За окном начинается дождь — Люси хорошо слышит, как капли глухо ударяются об стекло и мутными, прозрачными разводами стекают вниз. Хартфилия по-настоящему любила такую погоду, может она и навевала тоску, какие-то странные, нежеланные воспоминания, но в ней всегда были и плюсы — среди такого дождя, даже днём, можно легко затеряться среди шумной толпы, а ночь и дождь ещё лучше. За плотной завесой, беспрерывно льющейся с тяжёлых, свинцовых туч, легко спрятаться, легко спрятать лицо, глаза и слёзы — никто и не поймёт, не сможет разглядеть, что ты чувствуешь на самом деле.
— Кин, пора, — тихо проговорила Хартфилия под шум дождя за окном и дикие завывания ветра. — Всё в порядке, Кин? — Жнец, появившись напротив, неторопливо вышел из тени в середину комнаты, старательно отводя взгляд в сторону — ему не было стыдно, почти не было, за то, что он застал их в таком виде. Он давно не маленький и знает откуда-то берутся дети, он смущается только из-за того, что Люси-сан перед ним так легко одета. Кин никогда не видел её такой: распущенной, растрёпанной, с лёгкой, довольной улыбкой на красных губах; открытые плечи и ключицы с ещё незажившими следами, помятая простыня, в которую Хартфилия так небрежно укуталась.
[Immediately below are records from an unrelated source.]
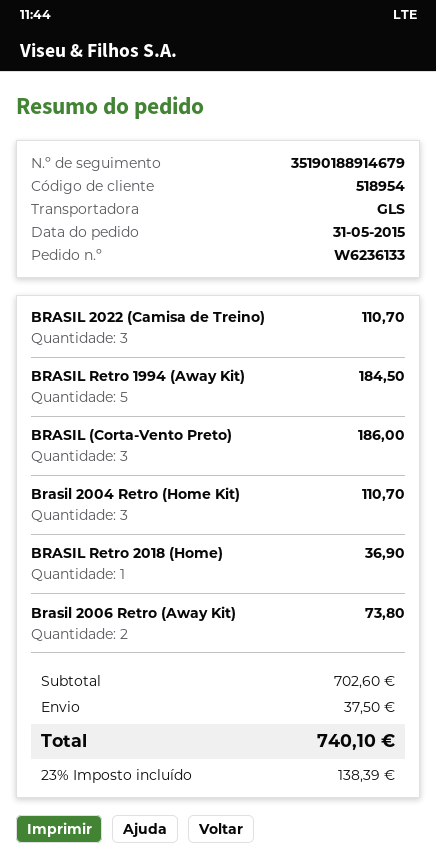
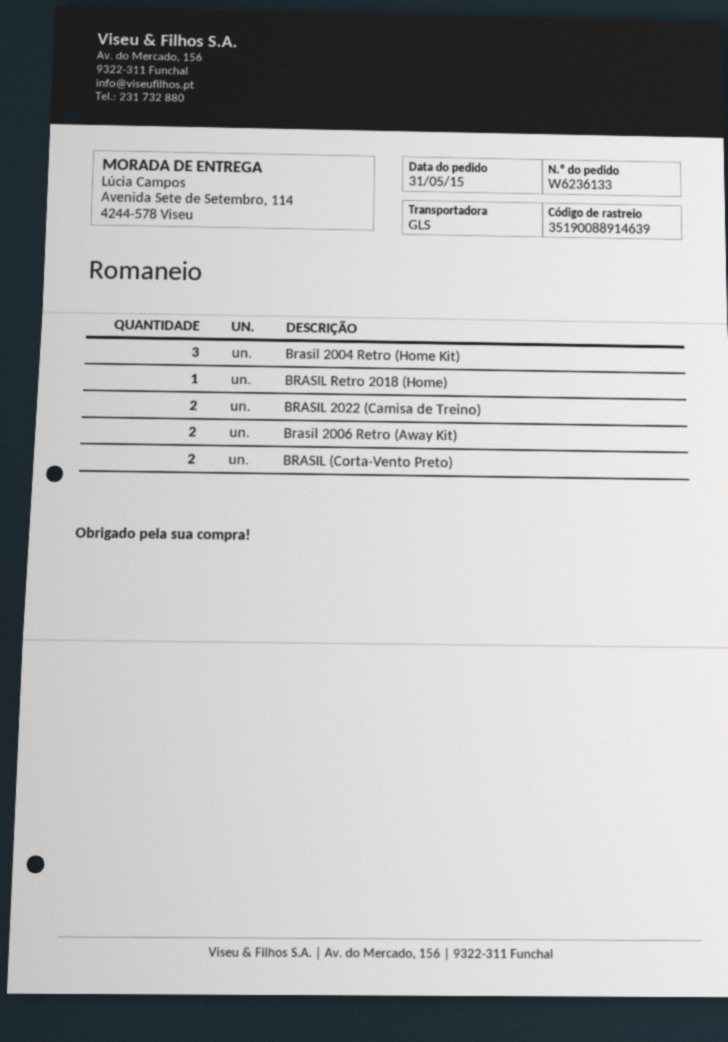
tracking number: 35190188914679 -> 35190088914639
BRASIL 2022 (Camisa de Treino): 3 -> 2
BRASIL Retro 1994 (Away Kit): 5 -> none
BRASIL (Corta-Vento Preto): 3 -> 2

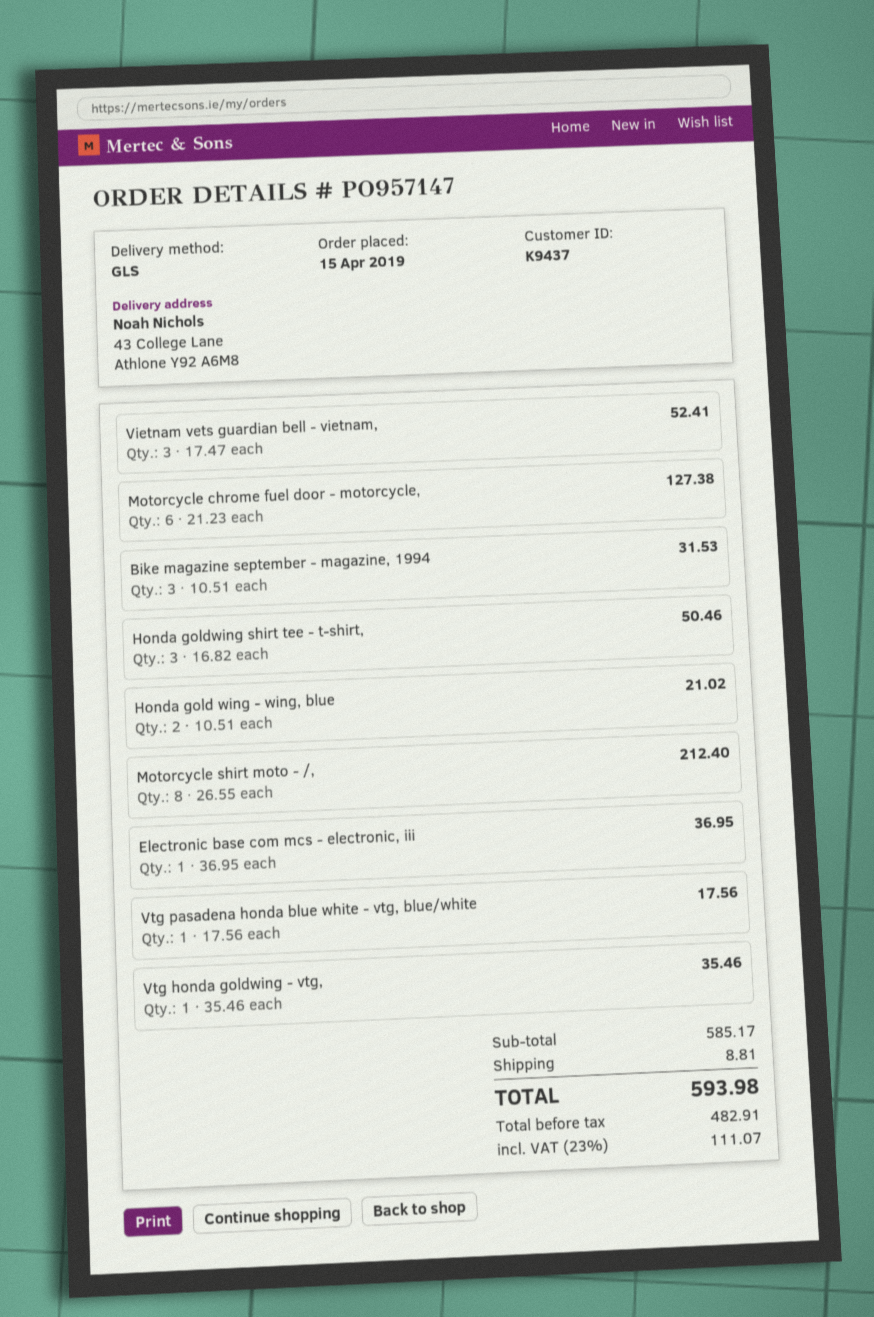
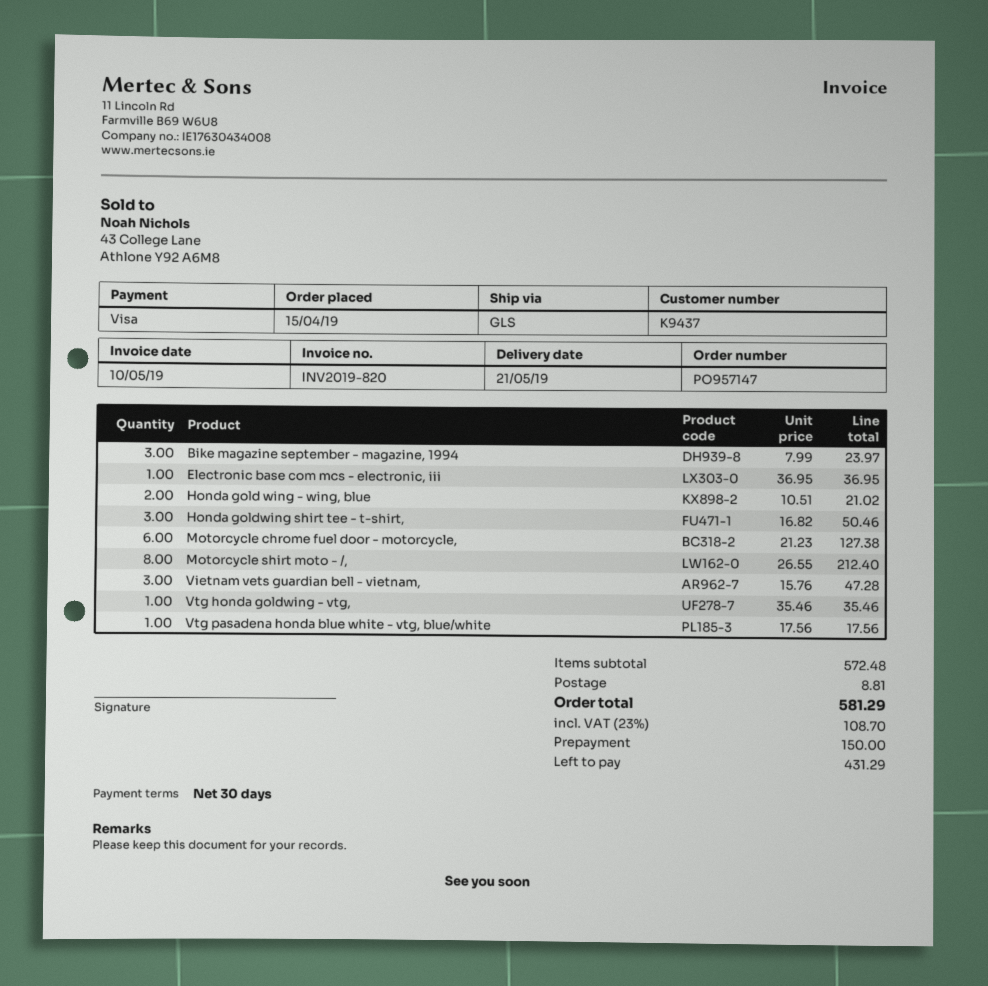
Vietnam vets guardian bell - vietnam,: 3 x 17.47 = 52.41 -> 3 x 15.76 = 47.28
Bike magazine september - magazine, 1994: 3 x 10.51 = 31.53 -> 3 x 7.99 = 23.97
subtotal: 585.17 -> 572.48
tax: 23% = 111.07 -> 23% = 108.70
total: 593.98 -> 581.29

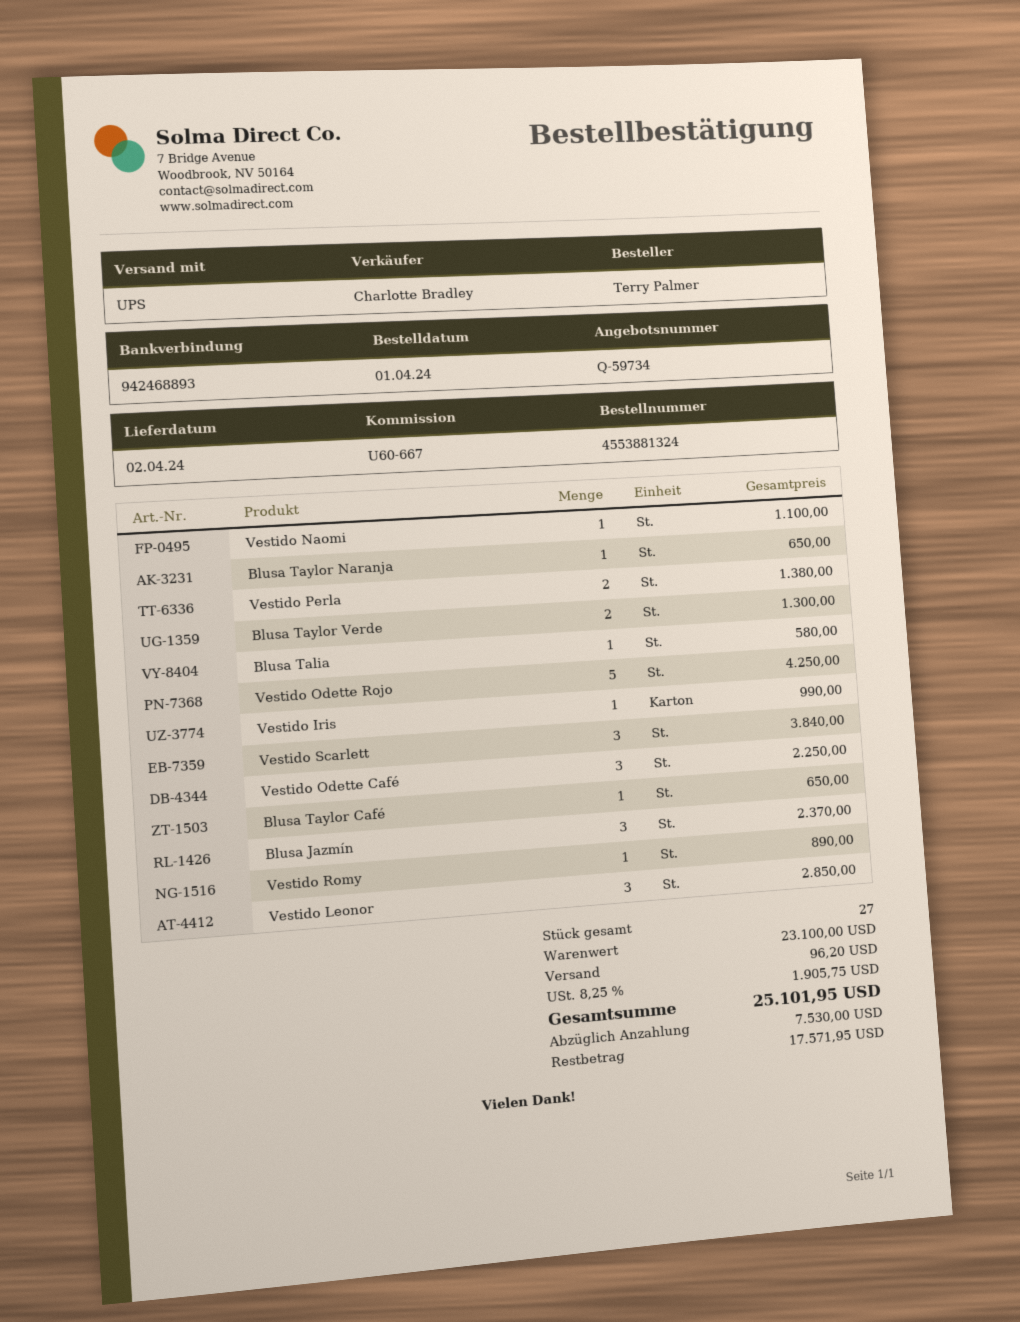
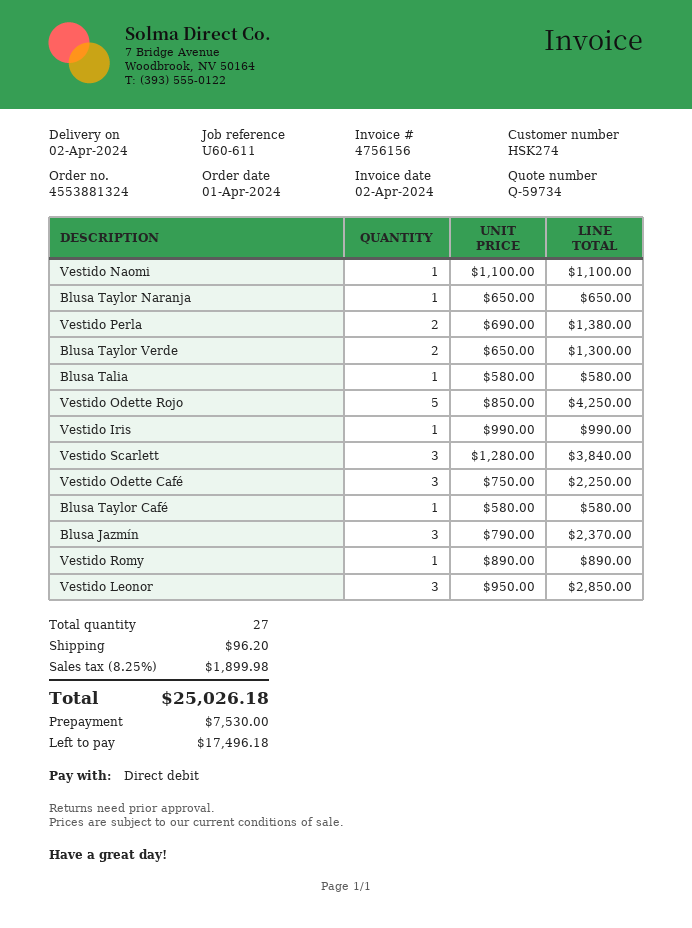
reference: U60-667 -> U60-611
Blusa Taylor Café: 1 for 650.00 -> 1 for 580.00
tax: 8.25% = 1905.75 -> 8.25% = 1899.98
total: 25101.95 -> 25026.18
balance: 17571.95 -> 17496.18

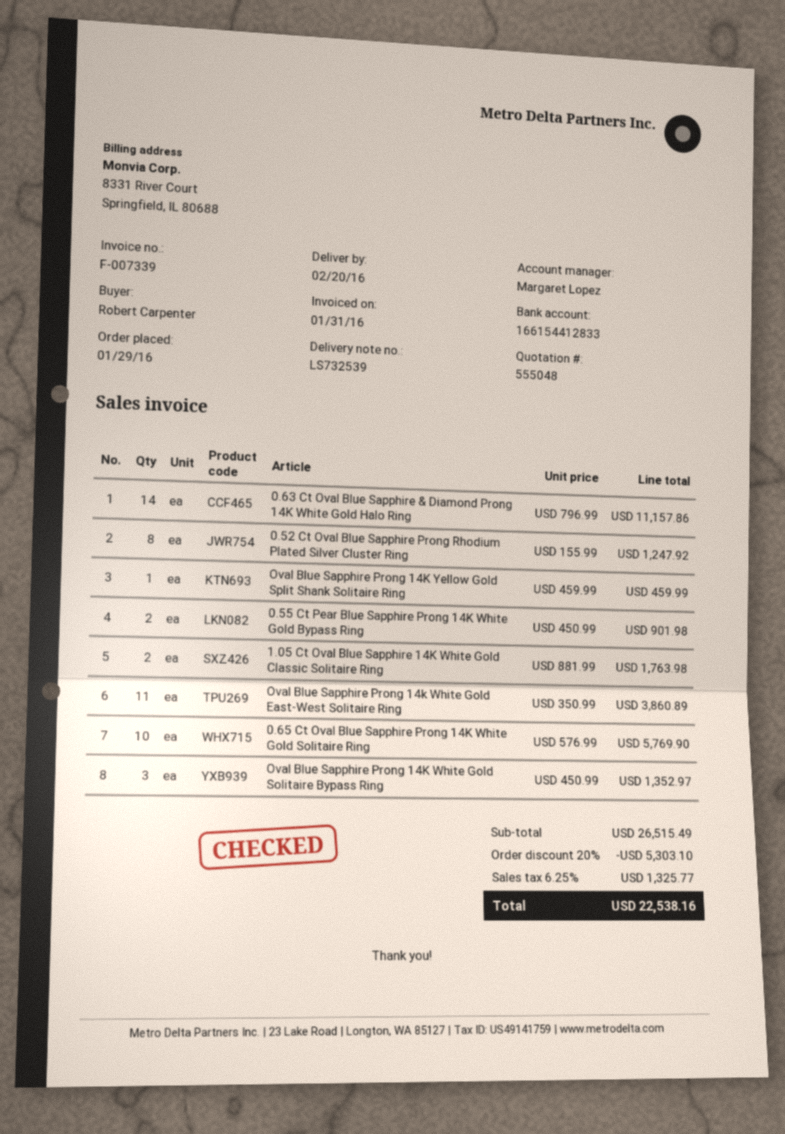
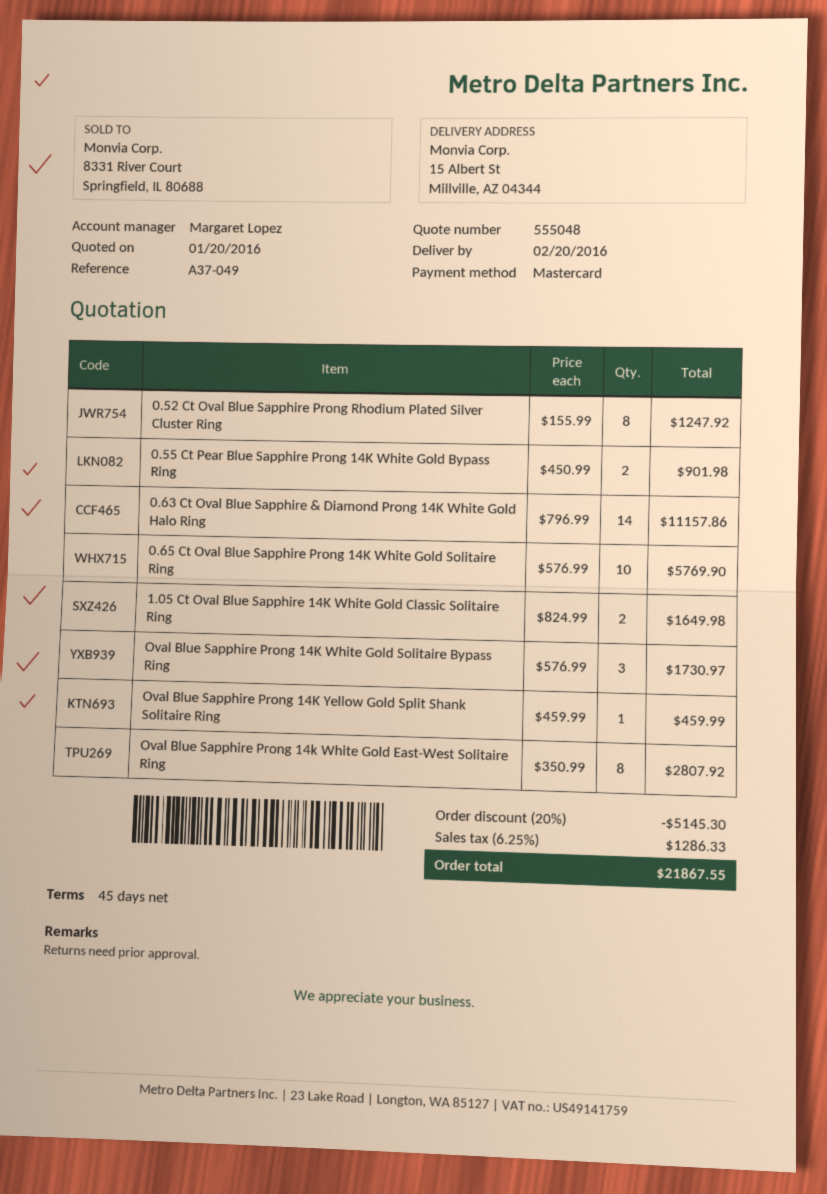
1.05 Ct Oval Blue Sapphire 14K White Gold Classic Solitaire Ring: 2 x 881.99 = 1763.98 -> 2 x 824.99 = 1649.98
Oval Blue Sapphire Prong 14k White Gold East-West Solitaire Ring: 11 x 350.99 = 3860.89 -> 8 x 350.99 = 2807.92
Oval Blue Sapphire Prong 14K White Gold Solitaire Bypass Ring: 3 x 450.99 = 1352.97 -> 3 x 576.99 = 1730.97
discount: 20% = 5303.10 -> 20% = 5145.30
tax: 6.25% = 1325.77 -> 6.25% = 1286.33
total: 22538.16 -> 21867.55

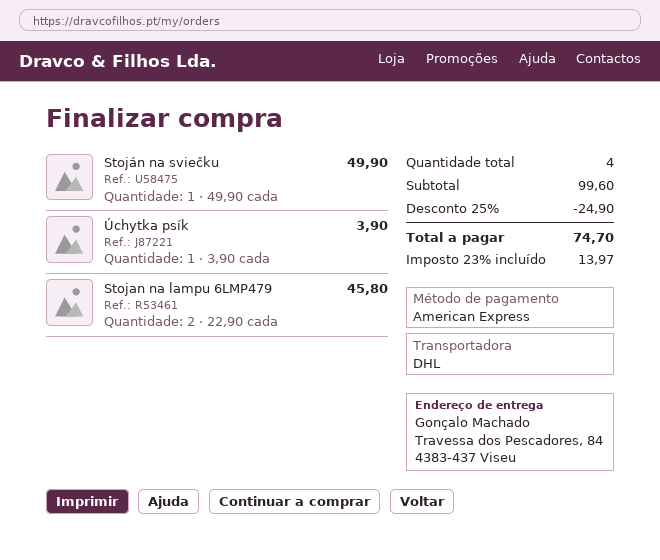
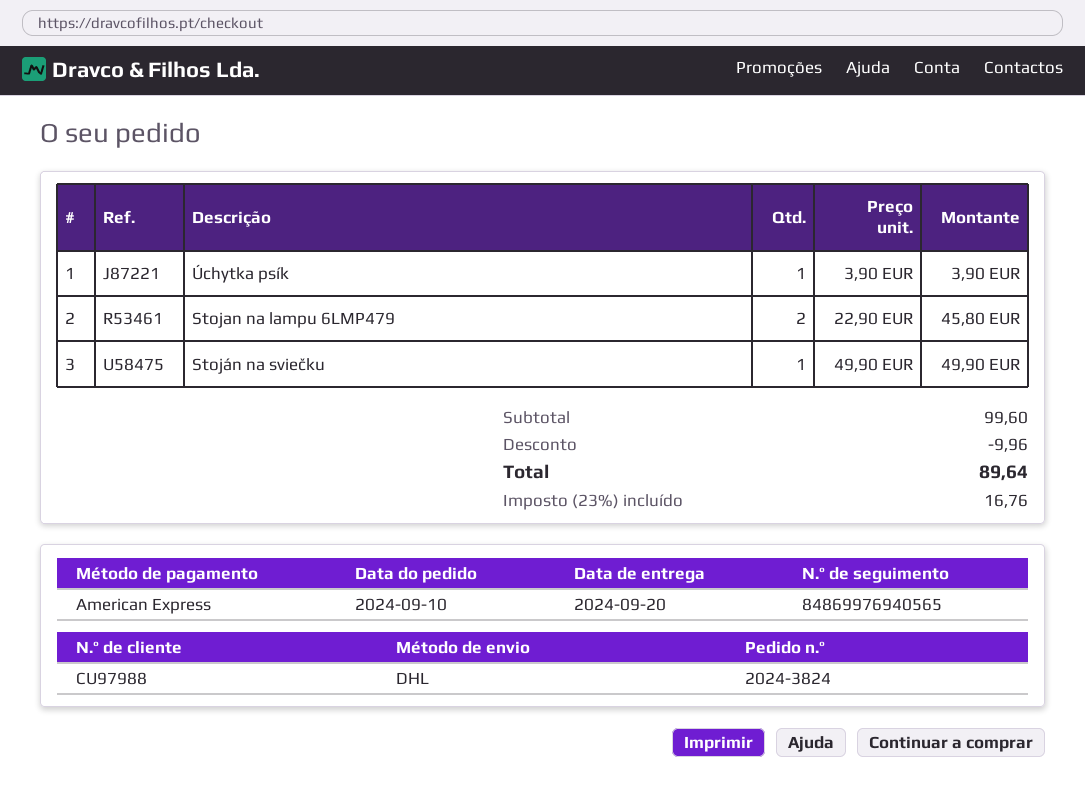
discount: 24.90 -> 9.96
tax: 23% = 13.97 -> 23% = 16.76
total: 74.70 -> 89.64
И ему почти не стыдно, Кин знает, что не покраснеет, он никогда не краснеет, но вот взгляд отводит всё равно, ему просто не комфортно и, проще говоря, хочется провалиться под землю, или чтобы Люси-сан просто оделась. И когда Хартфилия понимает причину, по которой Кин так старательно избегает её глаз, то просто улыбается и по щелчку пальцев возвращает одежду на себя. — Всё, теперь не стесняешься? — Кин недоверчиво косится на кровать. Только после того как убеждается, что Хартфилия действительно одета нормально, оборачивается полностью, глядя на Нацу, мирно спящего на коленях девушки.
— Всё нормально. Давайте уже начнём, Люси-сан? — хрипло произносит Кин, заметно волнуясь, Хартфилия только коротко кивнула, приподняв Нацу выше, притянув к себе, держа его лицом к Жнецу — Драгнил ничего не чувствует, не упирается, он просто крепко спит, послушно укладывает голову Люси на плечо. Кин, подойдя ближе, становится одним коленом на край кровати, улыбается — почти злорадно, по сумасшедшему, но ему так проще, он чувствует себя более уверенным в таком образе, да и Люси не против. Для Кина проще опустить кого-то ниже себя, смотреть сверху вниз и чувствовать некую доли власти, быть более чем просто уверенным в своих действиях и желаниях, даже если перед ним Нацу. Есть всего несколько человек, с которыми этот трюк не проходит удачно, но Драгнил оказался не в их числе, и это по-своему было хорошо. — Прошу прощения, Нацу-сан. Пора вернуть то, что по праву принадлежит вам, — Жнец поднимает голову, видит, как довольно, радостно сияют глаза Хартфилии в темноте, она улыбается, кивает ему, вот только Кину от её улыбки не легче, особенно в такой ситуации. Он чувствует себя смело, почти, но руки дрожат, а страх, что что-то пойдёт не так, медленно опутывает сердце, после намереваясь больно сжать. Кин не хочет думать о плохом, о том, что что-то не получится, но эти мысли, мерзкие и грязные, сами зарождаются в сознании.